BEGIN Materials provided
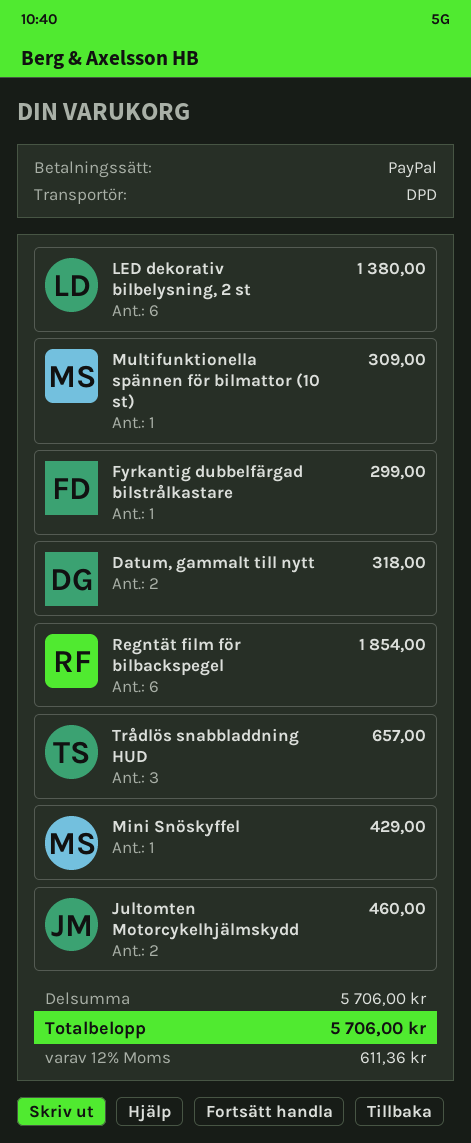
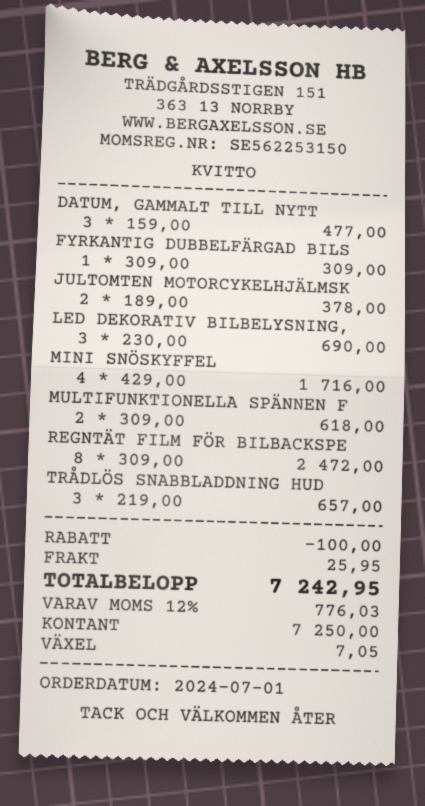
payment method: PayPal -> cash
LED dekorativ bilbelysning, 2 st: 6 for 1380.00 -> 3 for 690.00
Multifunktionella spännen för bilmattor (10 st): 1 for 309.00 -> 2 for 618.00
Fyrkantig dubbelfärgad bilstrålkastare: 1 for 299.00 -> 1 for 309.00
Datum, gammalt till nytt: 2 for 318.00 -> 3 for 477.00
Regntät film för bilbackspegel: 6 for 1854.00 -> 8 for 2472.00
Mini Snöskyffel: 1 for 429.00 -> 4 for 1716.00
Jultomten Motorcykelhjälmskydd: 2 for 460.00 -> 2 for 378.00
discount: none -> 100.00
shipping: none -> 25.95
tax: 12% = 611.36 -> 12% = 776.03
total: 5706.00 -> 7242.95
END Materials provided
Exactly reproduce each record, leaving out any pictures.

payment method: PayPal -> cash
LED dekorativ bilbelysning, 2 st: 6 for 1380.00 -> 3 for 690.00
Multifunktionella spännen för bilmattor (10 st): 1 for 309.00 -> 2 for 618.00
Fyrkantig dubbelfärgad bilstrålkastare: 1 for 299.00 -> 1 for 309.00
Datum, gammalt till nytt: 2 for 318.00 -> 3 for 477.00
Regntät film för bilbackspegel: 6 for 1854.00 -> 8 for 2472.00
Mini Snöskyffel: 1 for 429.00 -> 4 for 1716.00
Jultomten Motorcykelhjälmskydd: 2 for 460.00 -> 2 for 378.00
discount: none -> 100.00
shipping: none -> 25.95
tax: 12% = 611.36 -> 12% = 776.03
total: 5706.00 -> 7242.95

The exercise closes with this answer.